Task to carry out: Which lines in the data below contain the word "weight"? Copy each of them.

──────── Provided entries

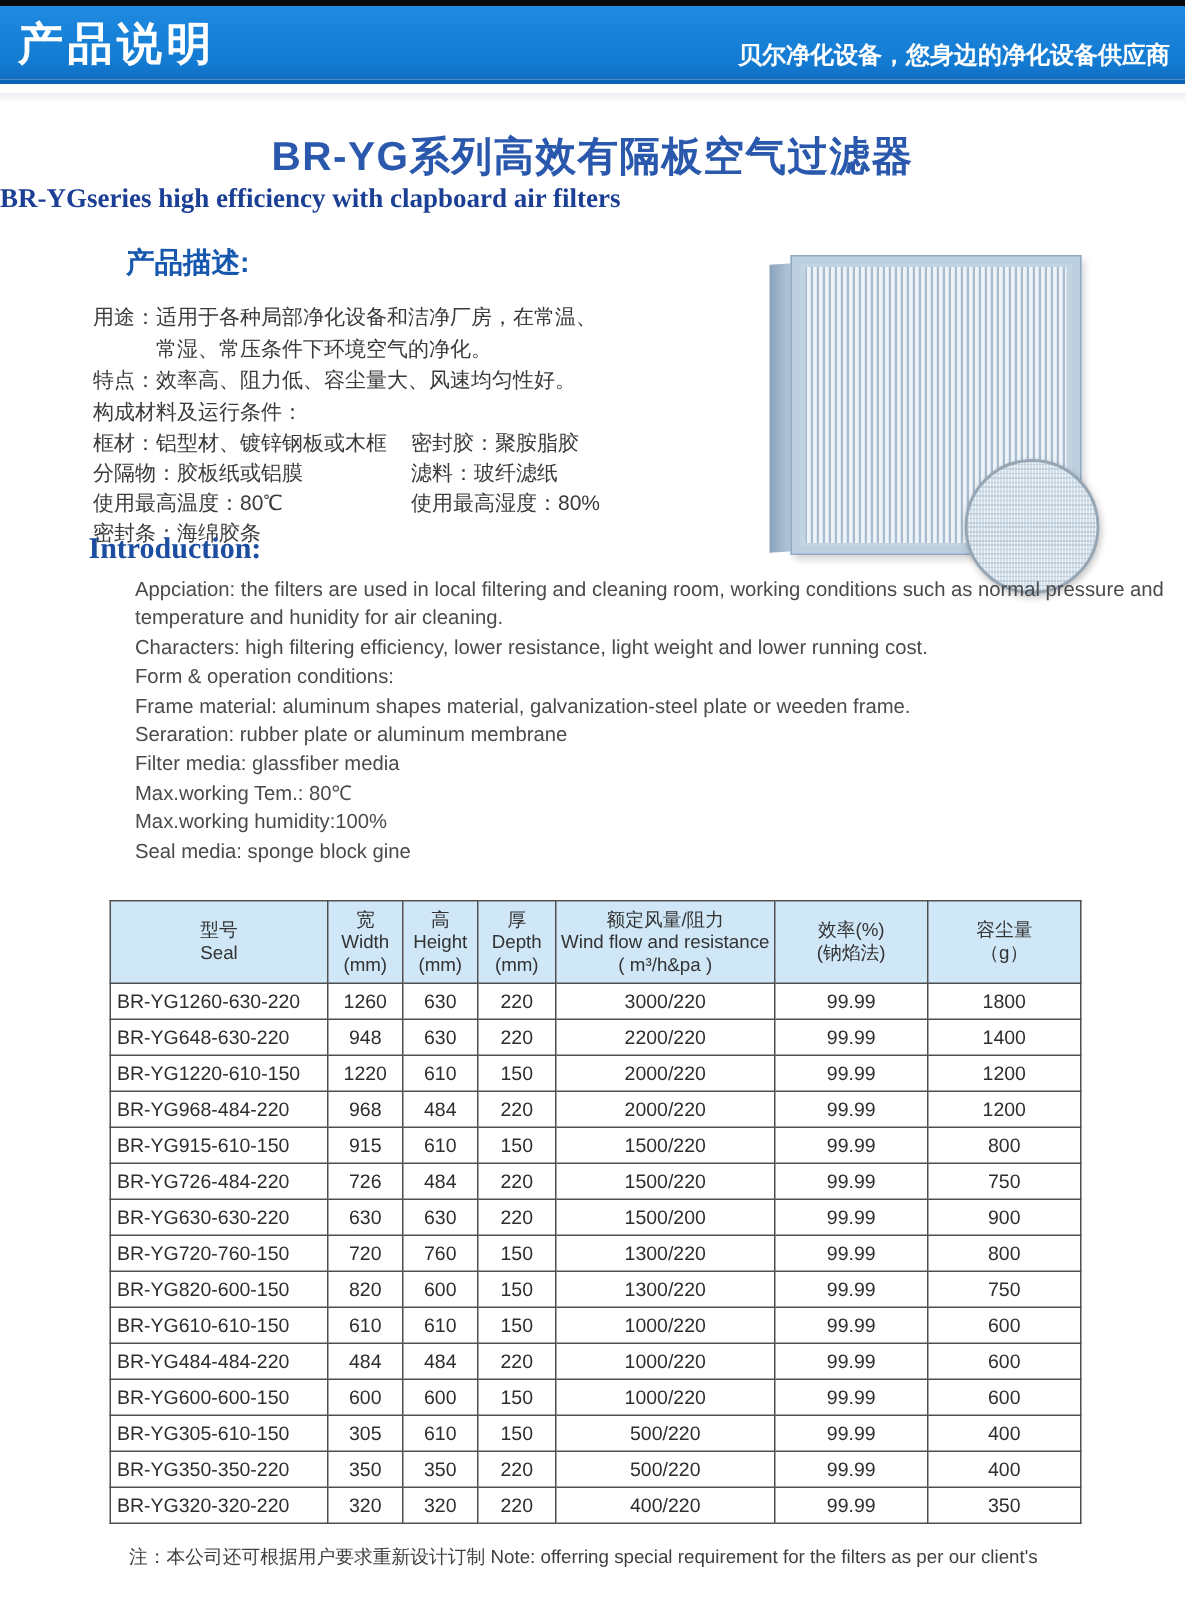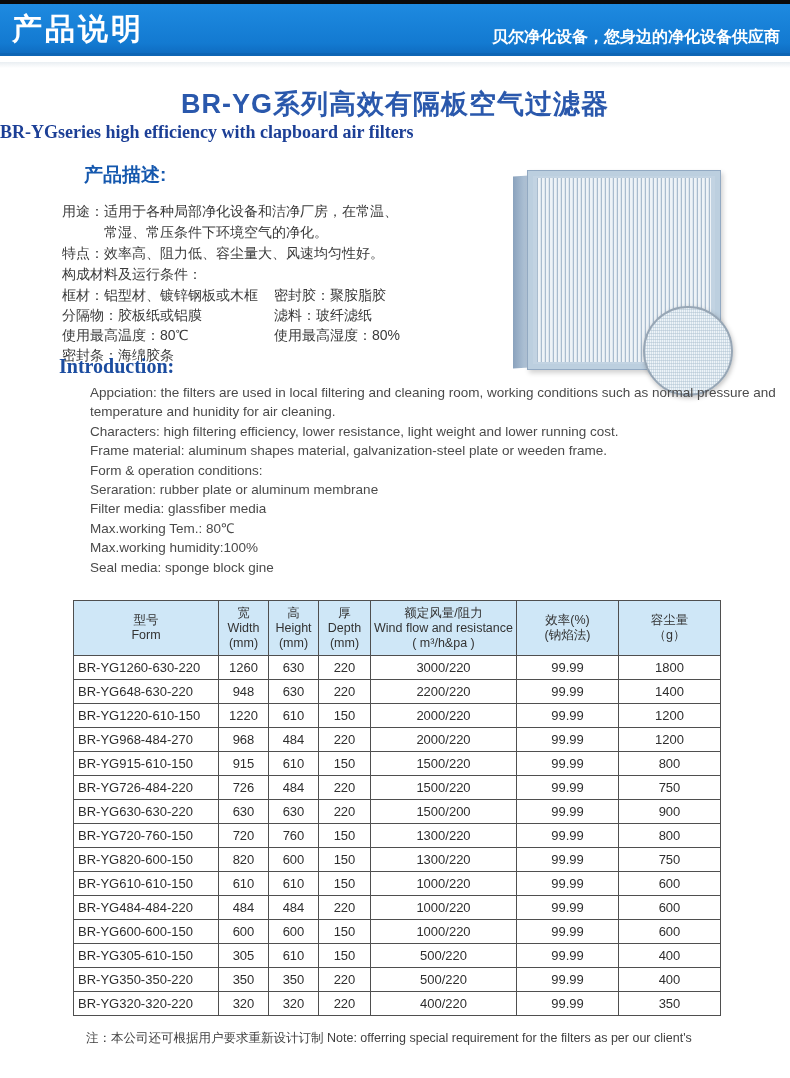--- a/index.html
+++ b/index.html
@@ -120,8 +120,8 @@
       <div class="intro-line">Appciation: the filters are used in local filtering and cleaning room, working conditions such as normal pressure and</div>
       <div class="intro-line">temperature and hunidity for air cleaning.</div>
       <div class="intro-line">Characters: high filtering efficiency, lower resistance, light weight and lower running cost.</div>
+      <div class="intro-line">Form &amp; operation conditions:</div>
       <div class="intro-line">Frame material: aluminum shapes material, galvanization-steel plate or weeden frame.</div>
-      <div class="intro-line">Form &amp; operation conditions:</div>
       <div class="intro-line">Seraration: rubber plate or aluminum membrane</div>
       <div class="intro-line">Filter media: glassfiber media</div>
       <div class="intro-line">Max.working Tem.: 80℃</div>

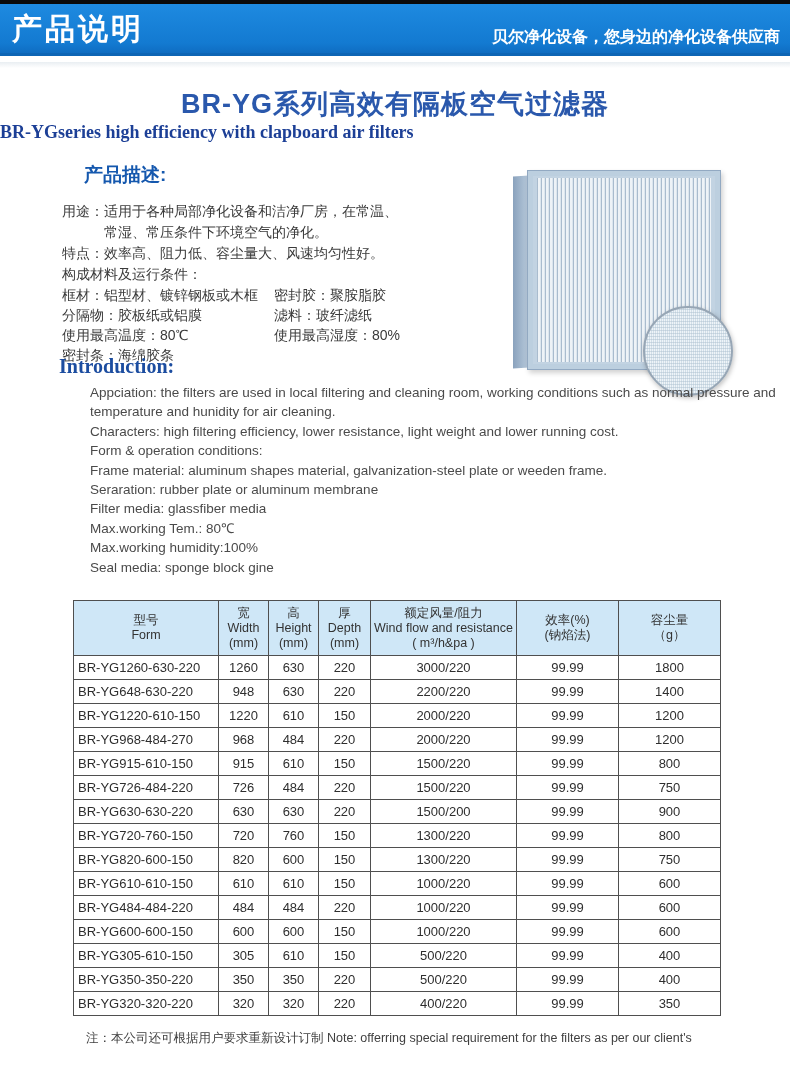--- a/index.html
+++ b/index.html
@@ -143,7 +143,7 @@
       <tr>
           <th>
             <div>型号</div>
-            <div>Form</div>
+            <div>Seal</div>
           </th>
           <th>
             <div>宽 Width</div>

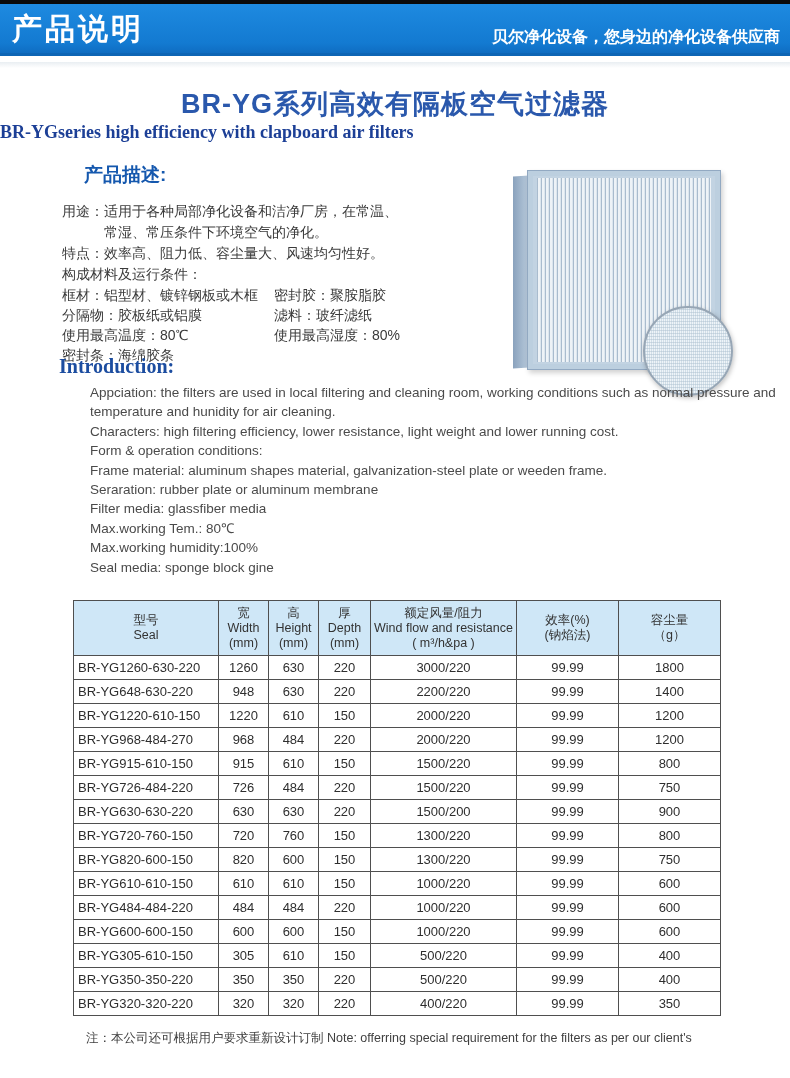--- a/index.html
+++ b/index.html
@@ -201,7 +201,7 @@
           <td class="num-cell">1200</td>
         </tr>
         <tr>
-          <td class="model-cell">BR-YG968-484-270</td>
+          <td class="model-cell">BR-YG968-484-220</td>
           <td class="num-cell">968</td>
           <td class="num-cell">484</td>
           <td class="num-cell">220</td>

────────────────
──────── Provided entries

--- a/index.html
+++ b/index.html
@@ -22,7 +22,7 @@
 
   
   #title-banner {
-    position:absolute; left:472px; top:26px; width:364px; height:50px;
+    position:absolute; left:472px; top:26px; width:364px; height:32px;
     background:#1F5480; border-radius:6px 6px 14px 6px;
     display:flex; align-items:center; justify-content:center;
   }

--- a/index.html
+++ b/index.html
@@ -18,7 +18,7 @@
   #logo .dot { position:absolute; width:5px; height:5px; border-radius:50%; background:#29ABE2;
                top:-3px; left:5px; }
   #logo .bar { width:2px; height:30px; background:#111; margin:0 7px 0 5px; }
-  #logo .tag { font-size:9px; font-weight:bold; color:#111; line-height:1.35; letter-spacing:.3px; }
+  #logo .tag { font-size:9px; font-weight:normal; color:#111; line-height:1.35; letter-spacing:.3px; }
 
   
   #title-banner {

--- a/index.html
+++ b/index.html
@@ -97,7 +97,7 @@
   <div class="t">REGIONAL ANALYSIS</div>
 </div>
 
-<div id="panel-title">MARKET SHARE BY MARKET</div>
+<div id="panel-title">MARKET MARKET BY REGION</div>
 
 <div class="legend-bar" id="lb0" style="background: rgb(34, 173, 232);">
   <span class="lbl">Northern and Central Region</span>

────────────────

Written solution:
       <div class="intro-line">Characters: high filtering efficiency, lower resistance, light weight and lower running cost.</div>
-  #logo .tag { font-size:9px; font-weight:bold; color:#111; line-height:1.35; letter-spacing:.3px; }
+  #logo .tag { font-size:9px; font-weight:normal; color:#111; line-height:1.35; letter-spacing:.3px; }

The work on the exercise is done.